映画と本の『たんぽぽ館』

映画と本を味わう『たんぽぽ館』。新旧ジャンルを問わず。さて、今日は何をいただきましょうか? 

「64」 横山秀夫

2013年02月01日 | 本(ミステリ)
明日のためにではなく、今日のために今日を使い切る

64(ロクヨン)
横山 秀夫
文藝春秋


            * * * * * * * * *

組織内で押しつぶされそうな個人・・・、でもその中で生きる道が開けていく感動作
D県警の広報が記者クラブと加害者の匿名問題で対立する中、
警察庁長官による、時効の迫った重要未解決事件「64(ロクヨン)」視察が1週間後に決定した。
たった7日間しかない昭和64年に起きたD県警史上最悪の「翔子ちゃん誘拐殺人事件」。
長官慰問を拒む遺族。
当時の捜査員など64関係者に敷かれたかん口令。
刑事部と警務部の鉄のカーテン。
謎のメモ。
長官視察の日に一体何が起きるのか? 
組織対個人。
驚愕の長編ミステリー。 


            * * * * * * * * *

本作主人公三上はD県警の広報官。
しかし、以前は刑事として勤務しており、
警察の仕事の本筋は当然事件の捜査にあたる刑事の仕事と思っているのです。
しかし刑事部は広報を含む警務部と微妙な対立関係にあり、
その軋轢が、本作の実に重苦しい背景となっているのです。
そんな中で悪戦苦闘する三上を、
若干救われない気持ちで読み進んでいくのですが、
新たな誘拐事件が発生するあたりから、息をもつげない展開となっていき、
止められなくなっていきます。
そしてその新たな誘拐事件の驚愕の真相!
それは確かに犯罪には違いないのですが、どうしようもなく私たちの心を震わせます。
まさに名作。


警察にかぎらず、組織内部の軋轢といいますか、
それぞれの立場の人々の思惑の食い違いからくる相容れない部分。
そういう物は確かにありますよね。
その中で三上はよくこんな中で頑張っているな・・・
と感心したくなるくらいに奮闘しています。
まさに、男は家から一歩外に出ると7人の敵がいるという、それですね。
また、三上は刑事部と警務部、
自分がどちらの立ち位置にいるのかわからなくなり悩みます。
紆余曲折の後、気づくのは
「自分は無国籍ではない、職責がある」ということ。
感情にもみくちゃにされながらも、頭から広報官の意識が消えたことはなかった、と思います。

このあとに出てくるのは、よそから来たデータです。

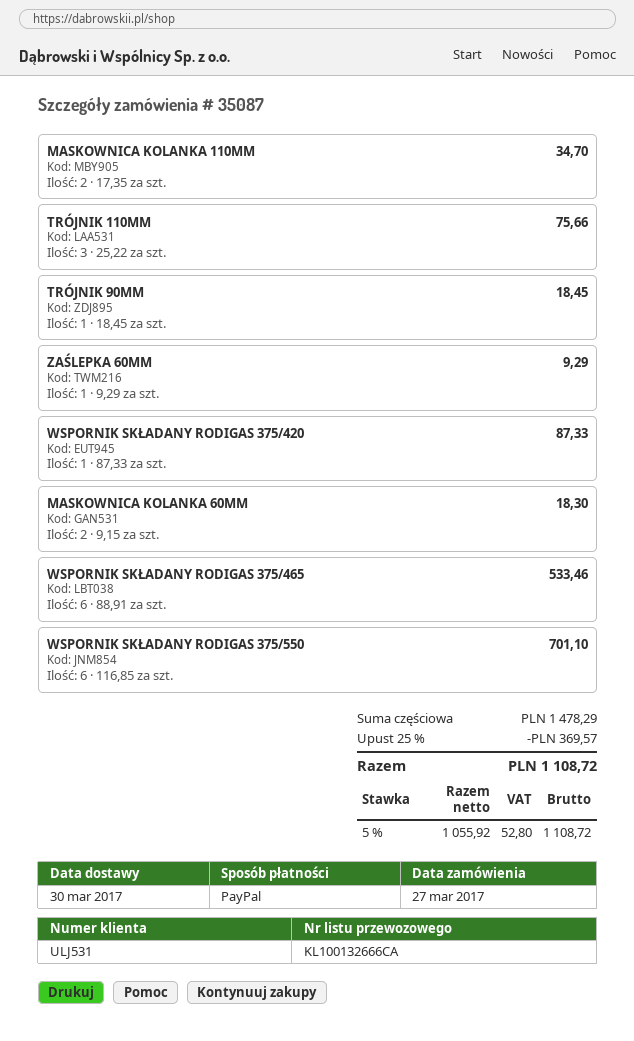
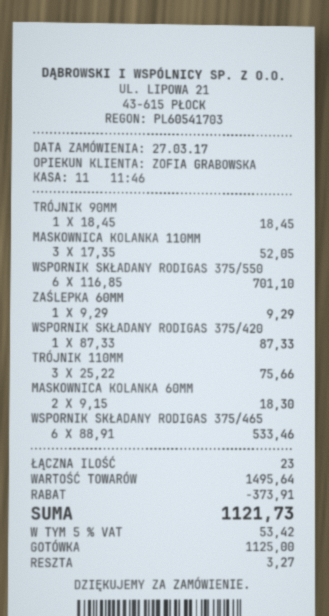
payment method: PayPal -> cash
MASKOWNICA KOLANKA 110MM: 2 x 17.35 = 34.70 -> 3 x 17.35 = 52.05
subtotal: 1478.29 -> 1495.64
discount: 369.57 -> 373.91
tax: 5% = 52.80 -> 5% = 53.42
total: 1108.72 -> 1121.73

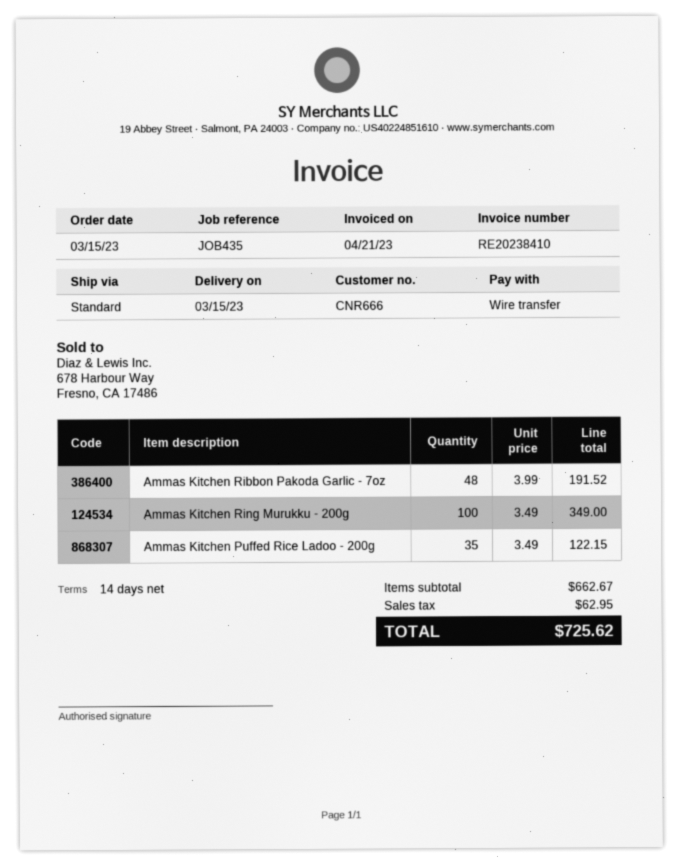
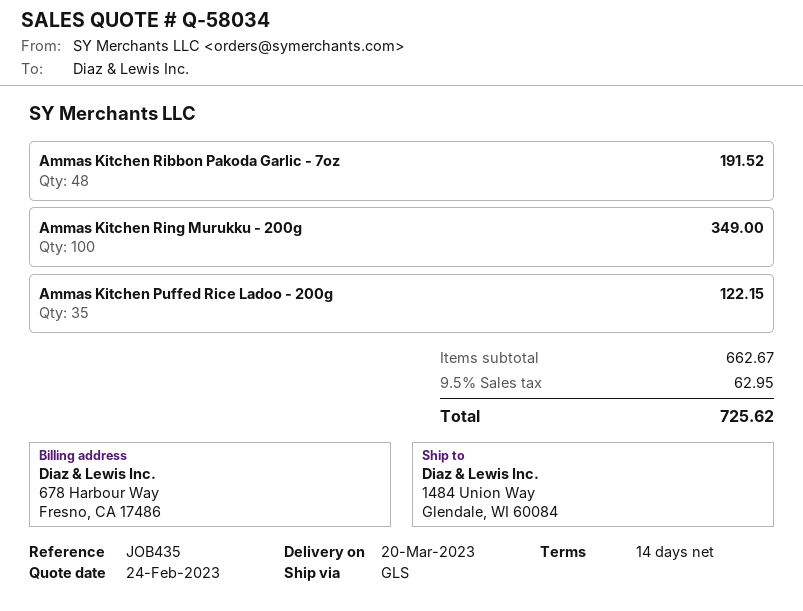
delivery date: 2023-03-15 -> 2023-03-20
shipping method: standard -> GLS

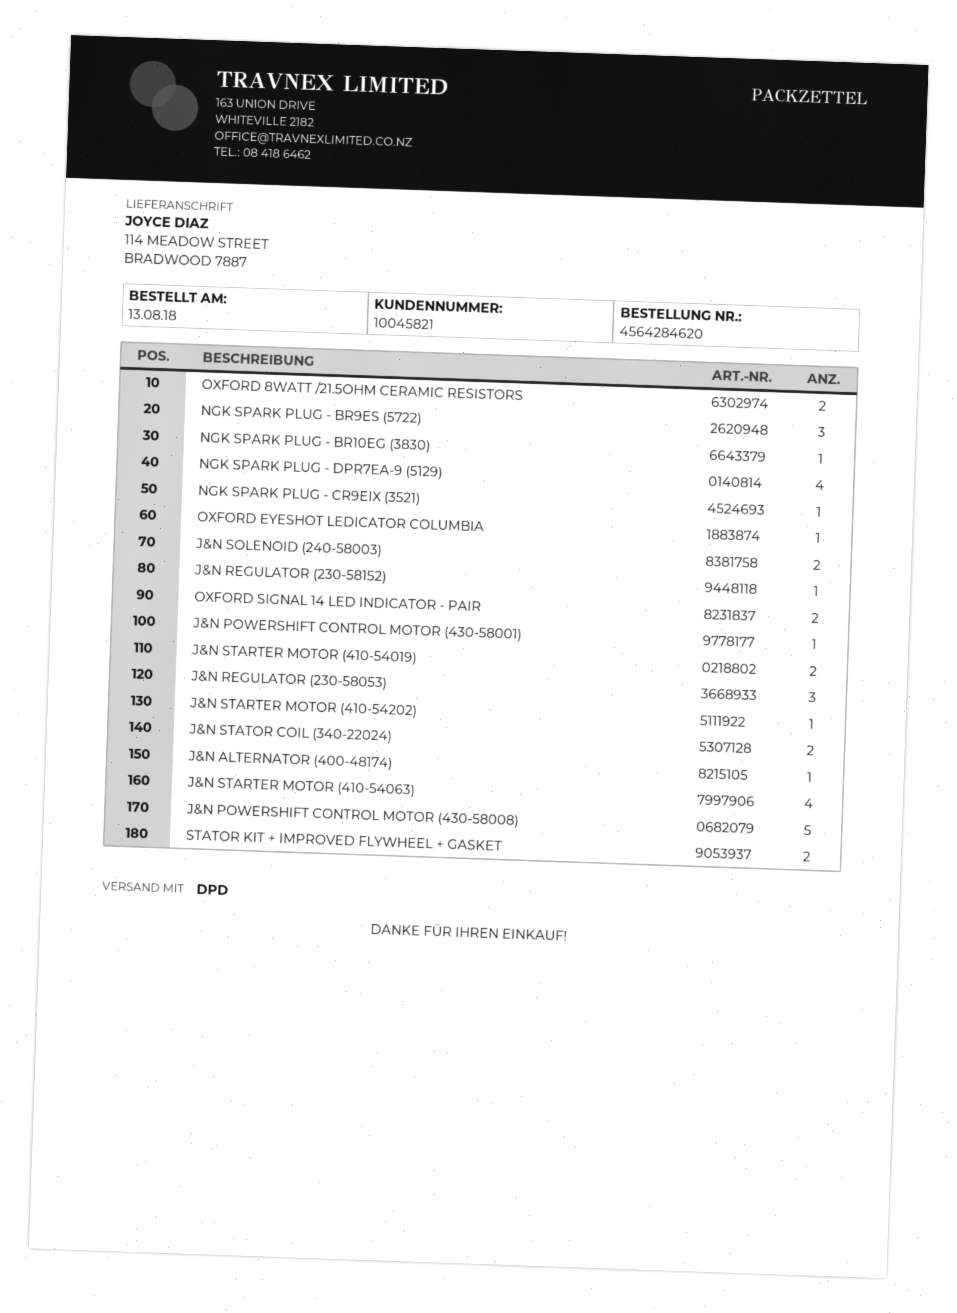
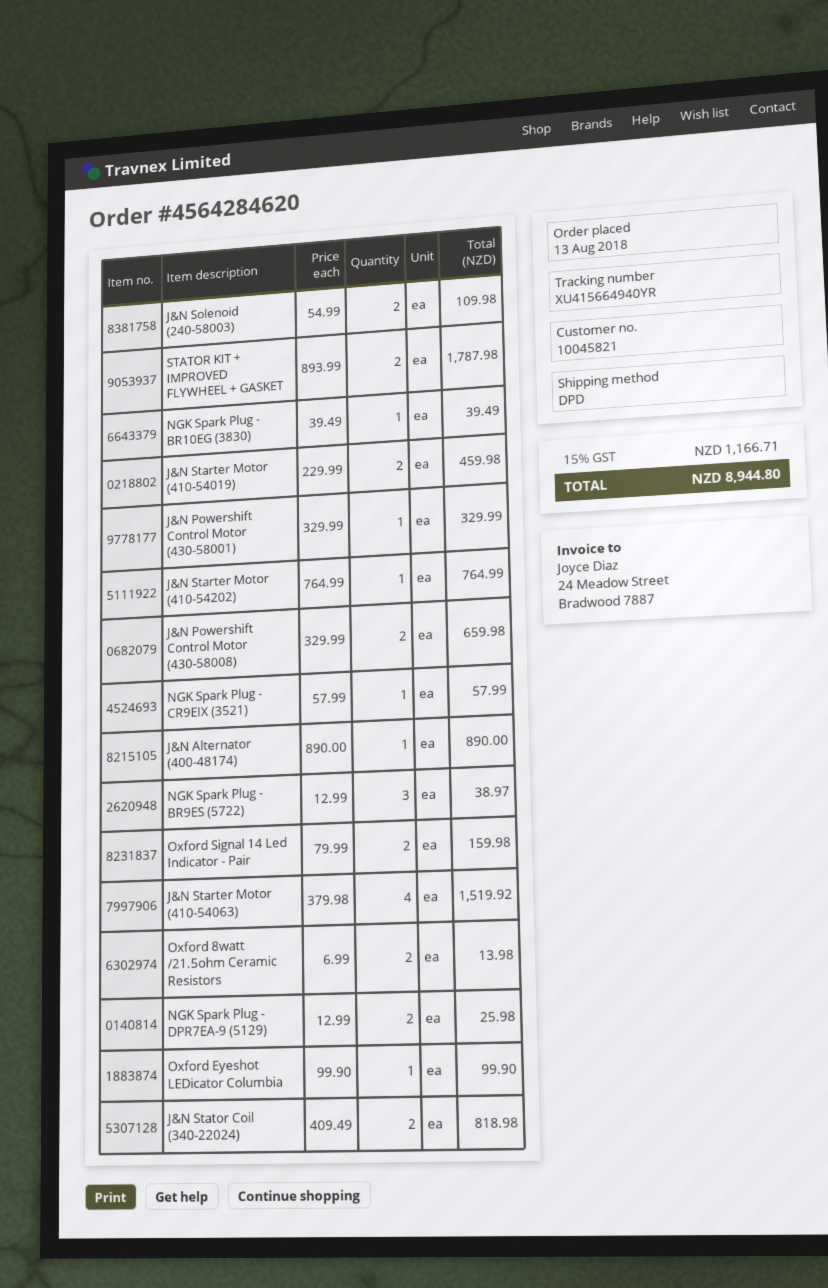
NGK SPARK PLUG - DPR7EA-9 (5129): 4 -> 2
J&N REGULATOR (230-58152): 1 -> none
J&N REGULATOR (230-58053): 3 -> none
J&N POWERSHIFT CONTROL MOTOR (430-58008): 5 -> 2

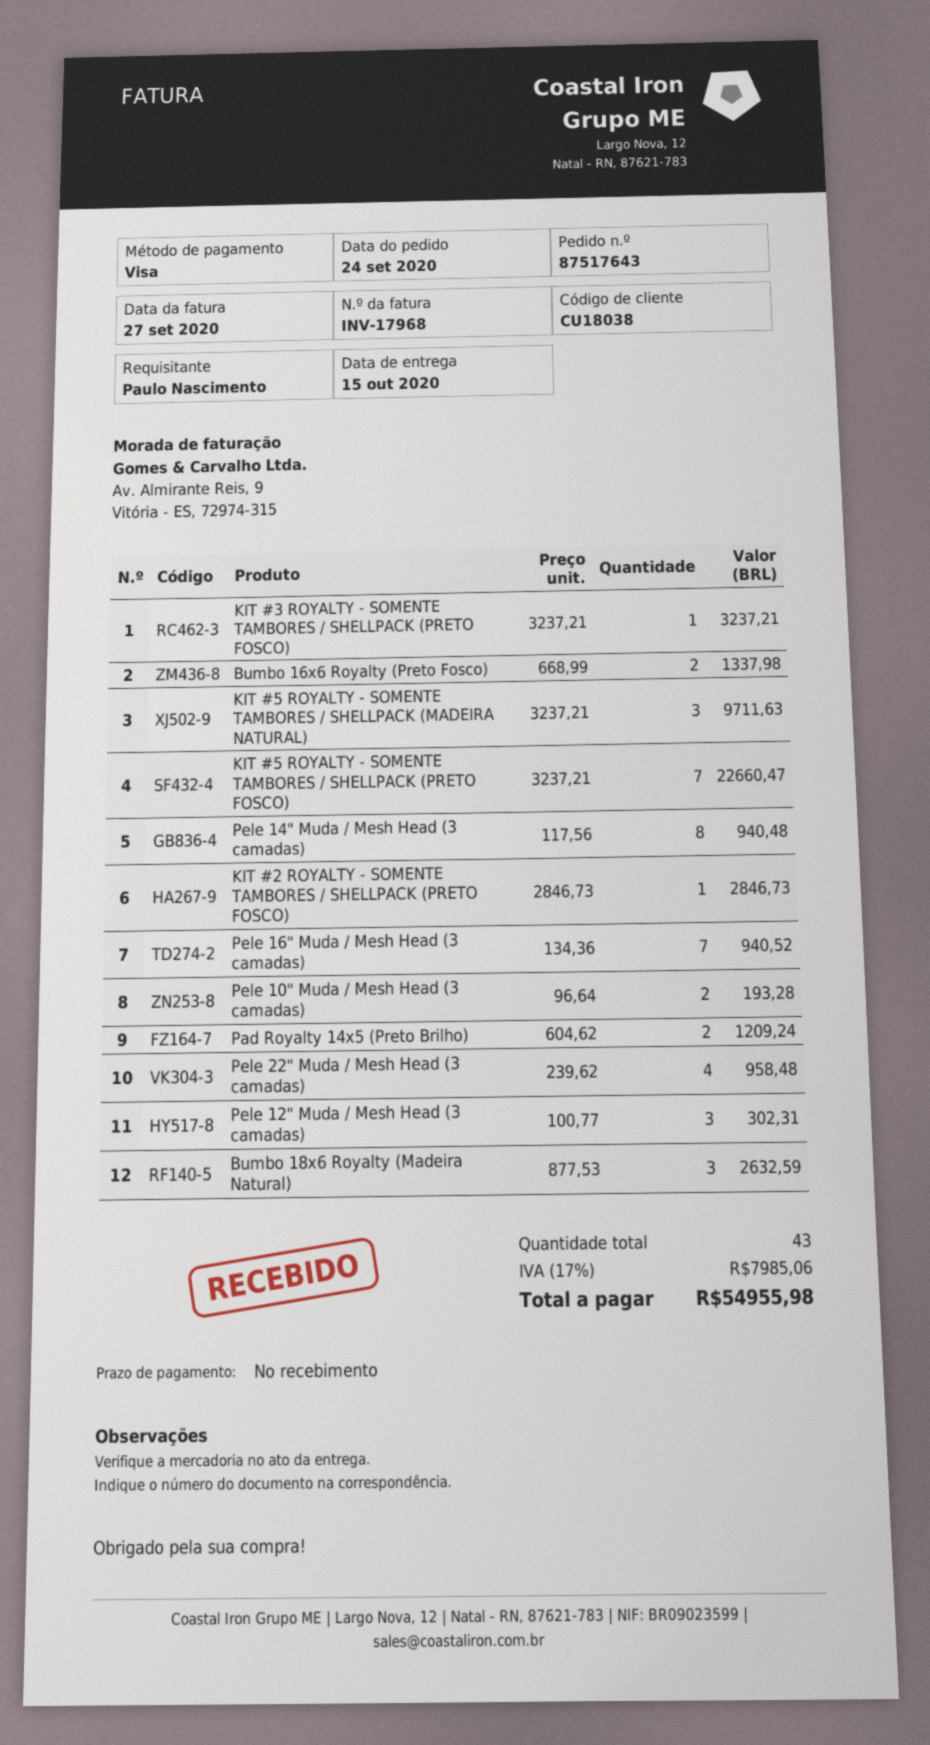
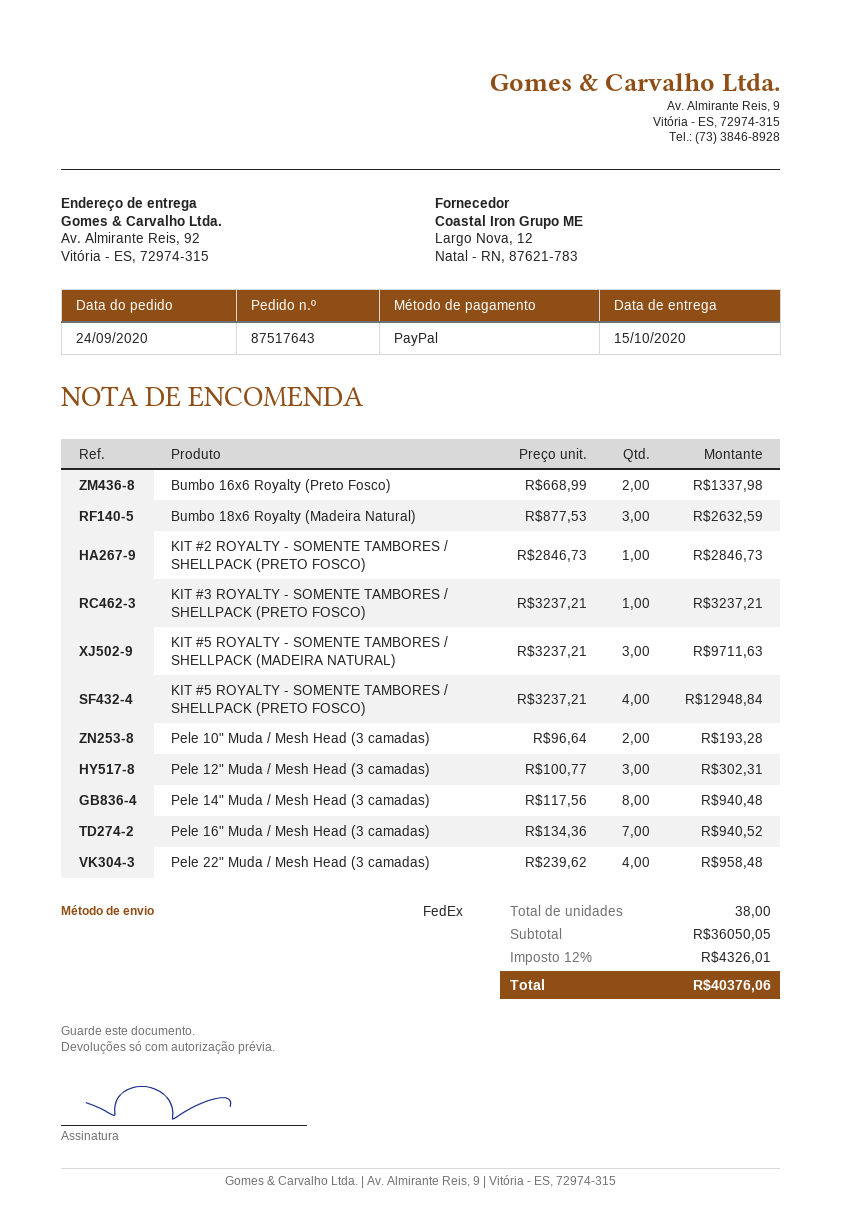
payment method: Visa -> PayPal
KIT #5 ROYALTY - SOMENTE TAMBORES / SHELLPACK (PRETO FOSCO): 7 x 3237.21 = 22660.47 -> 4 x 3237.21 = 12948.84
Pad Royalty 14x5 (Preto Brilho): 2 x 604.62 = 1209.24 -> none
total quantity: 43 -> 38
tax: 17% = 7985.06 -> 12% = 4326.01
total: 54955.98 -> 40376.06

こういうことを解決するのは、結局人と人との本音の部分での心の交流、
そしてその組織とおのれの本来のミッションを
確認し共有することに尽きるのだな・・・と思いました。
まずは被害者に寄り添うこと。
・・・それを忘れてはいけないのだけれど、
いつしか自分や組織の保身のほうが大事になってしまっている
・・・というのもありがちなことです。
そして感情に振り回されず、おのれの職務を果たす。
「明日のためにではなく、今日のために今日を使い切る。」
組織の中での自分のあり方というべきでしょうか。
結局はこうしたあり方が、自分を押し上げてくれるのかも知れません。
重厚な中にも、見えてくる救いがあり、
心地良い読後感でした。



さて、本作、始めて電子書籍版で読みました。
Kindle ペーパーホワイトです。
これの良い所は、まず欲しいと思った本はワンクリックで購入できて
すぐ読み始めることができること。
明るさや文字の大きさが変えられるので読みやすい。
近頃小さな文字が辛くなってきているので、これは助かります。
あとでこのように感想をまとめたりするのに、
ここはと思うところにペーパー版の場合、付箋をつけたりするのですが(極力折り目は付けたくない)、
手元に付箋がなくて断念することも多いのです。
でも、これならブックマークしておけば、あとでそのページを呼び出すことができます。
また分からない漢字や単語があれば、
直接そこをタッチすると辞書機能で説明が出てきます。
本書中でも何箇所かさっそく使いましたが、これは便利!
それから、現在読んでいる部分が全体のどの辺になるのか、
表示されるのも、便利です。

この読書の場合、ペーパー版読書と同じく読書灯をつけながら、バックライトを控えめにすると
目の疲れは少ないように思いました。

ということで、なかなか読書としては快適ですが、
実のところ、まだまだ読みたい作家のKindle版は少なくて、
たぶん今後もペーパー版は買っていく事になると思います。
それと、思ったほどお安くはないですね・・・。
印刷・製本や流通の手間を考えたら、もっと安くてもいいような気がしますが・・・。
本来の本が売れなくなってしまうことを懸念して
こういう価格になっているのだとは思いますが・・・。
もう少しお得感が欲しいところです。